WASHINGTON (DTN) -- Oil futures on the New York Mercantile Exchange and the Brent contract on the Intercontinental Exchange moved in narrow ranges early Thursday. West Texas Intermediate January futures held near $61 ahead of the contract's expiration Thursday afternoon, bolstered by a bullish outlook for global economic growth and energy demand in 2020.
In early trading, NYMEX January WTI futures traded unchanged at $60.93 per barrel (bbl), with next-month delivery February at a $0.10 discount to the expiring contract. ICE February Brent were flat near Wednesday's $66.17 bbl three-month high settlement on the spot continuous chart. NYMEX January ULSD futures gained 0.18 cents to $2.0221 gallon and the January RBOB contract was little changed at $1.6838 gallon.
Markets remain upbeat over the prospect of stronger oil demand next year spurred by a de-escalation in U.S.-China trade tensions that is seen bolstering global trade flows and economic activity.
China announced Thursday it would resume purchases of oil and chemical products from the United States in 2020, including refined liquids and petroleum waxes. Wood Mackenzie analysts believe new tax exemptions would directly benefit such American companies as Exxon Mobil, Dow Chemical and Chevron that have been adding shale-based chemical production facilities and targeting China as a prime export market. Analysts estimate the combined value of these purchases would stand above $14 billion based on these two products alone. Beijing said it would soon unveil the second list of American products exempt from taxes.

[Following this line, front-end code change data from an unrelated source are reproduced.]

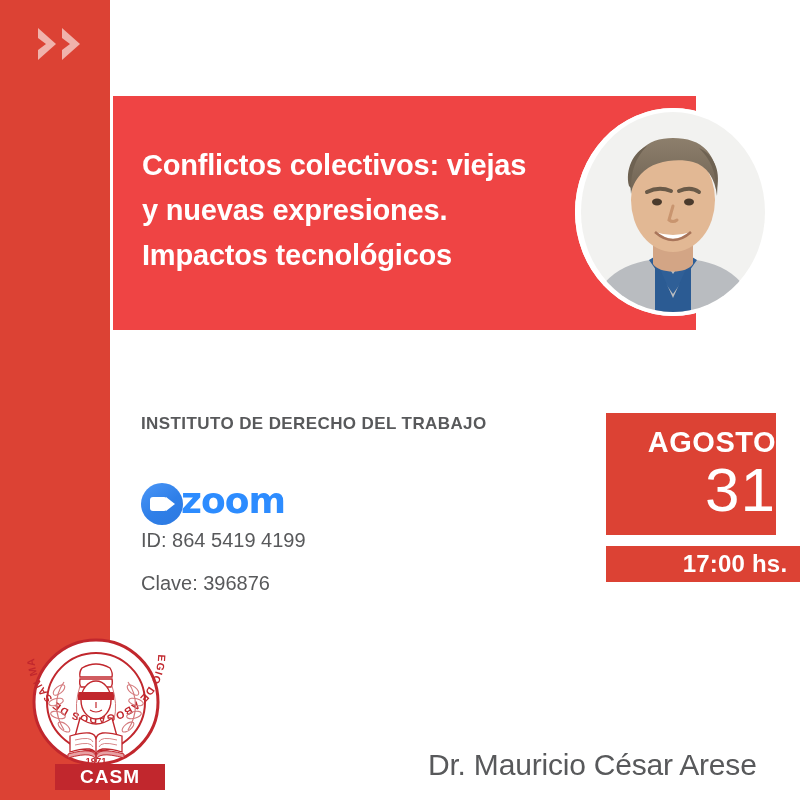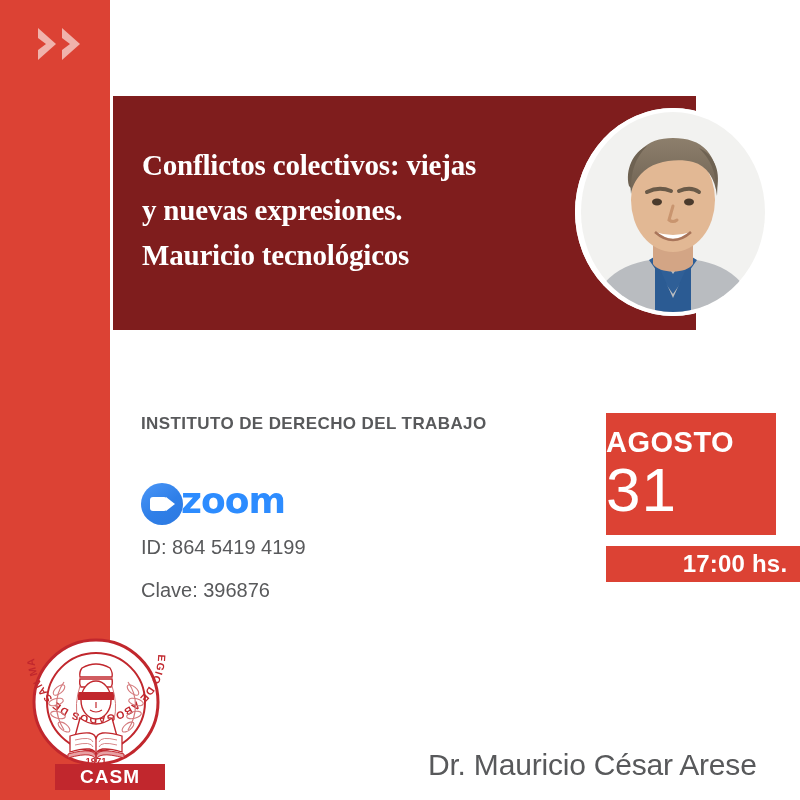"Conflictos colectivos: viejas" .title-banner { background: #7f1d1d -> #ef4444; font-family: Liberation Serif, serif -> none }
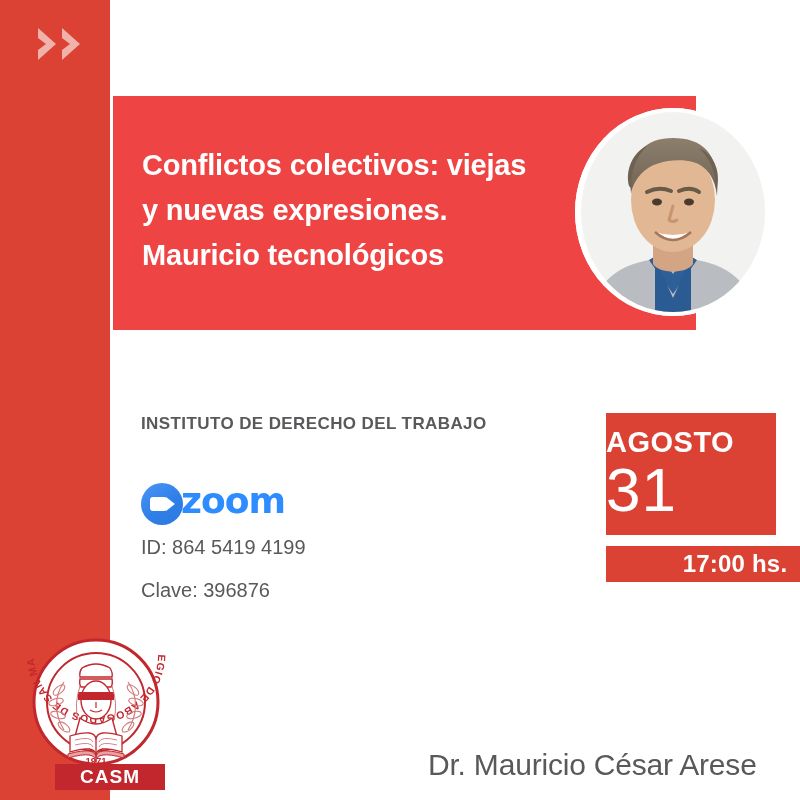"Mauricio tecnológicos" span.line { text: Mauricio -> Impactos }
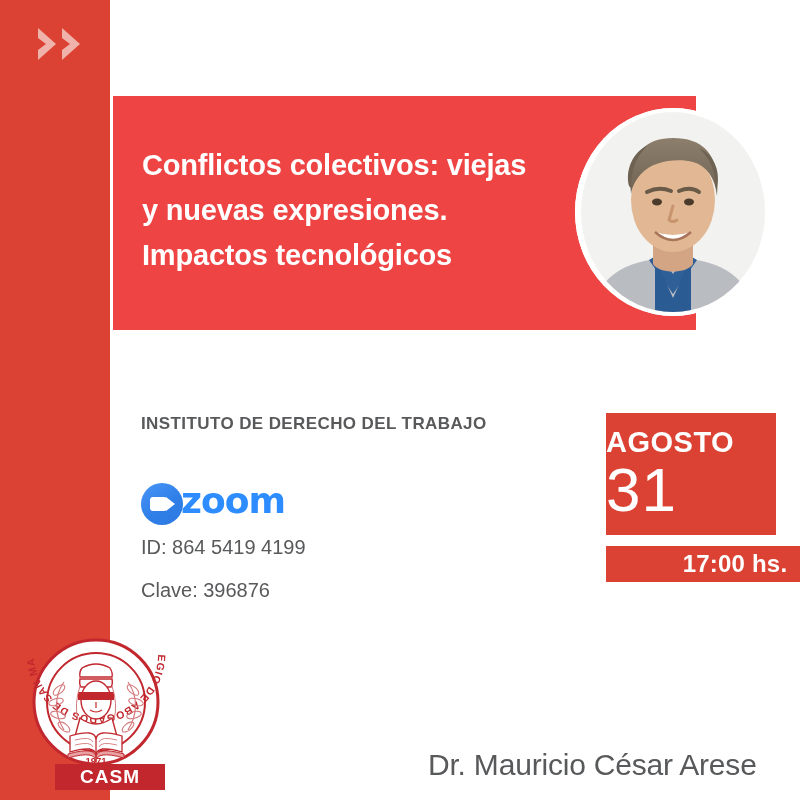"AGOSTO" .date-badge { text-align: left -> right }
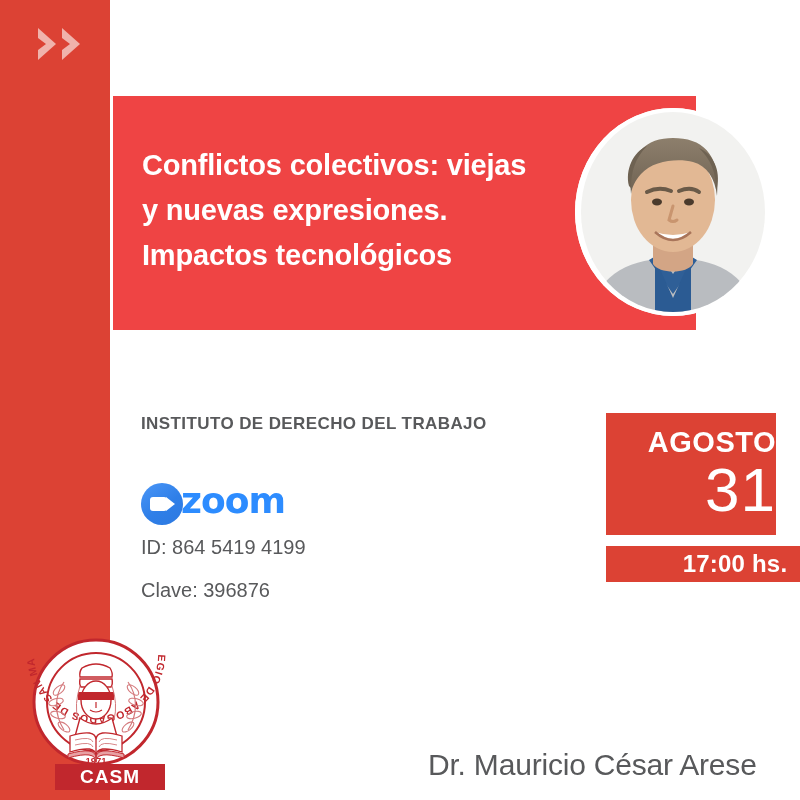"ID: 864 5419 4199" .zoom-id { margin-top: 9px -> 2px }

Both sides acknowledged they are actively engaged in negotiations to secure the second phase of the agreement. According to various reports, U.S. President Donald Trump is aiming to reach a full comprehensive deal before the 2020 presidential elections.
Oil futures are trading on either side of Wednesday's shallowly mixed settlements after inventory data showed a smaller-than-expected 1.1 million bbl drawdown from U.S. commercial crude stocks during the second week of December and large builds in product supply, even as refinery run rates have stalled. U.S. commercial crude inventories are currently 4% above the five-year average. After building for five straight weeks, gasoline inventories sit 5% above their five-year average and distillate stockpiles surged to their highest inventory level since early October but are still about 7% below the five-year average.
The year-on-year supply disposition for distillate fuel quickly changed in December, with forward supply increasing 3.3 days during the first half of the month while a year ago they fell 1.7 days during the comparable two-week period.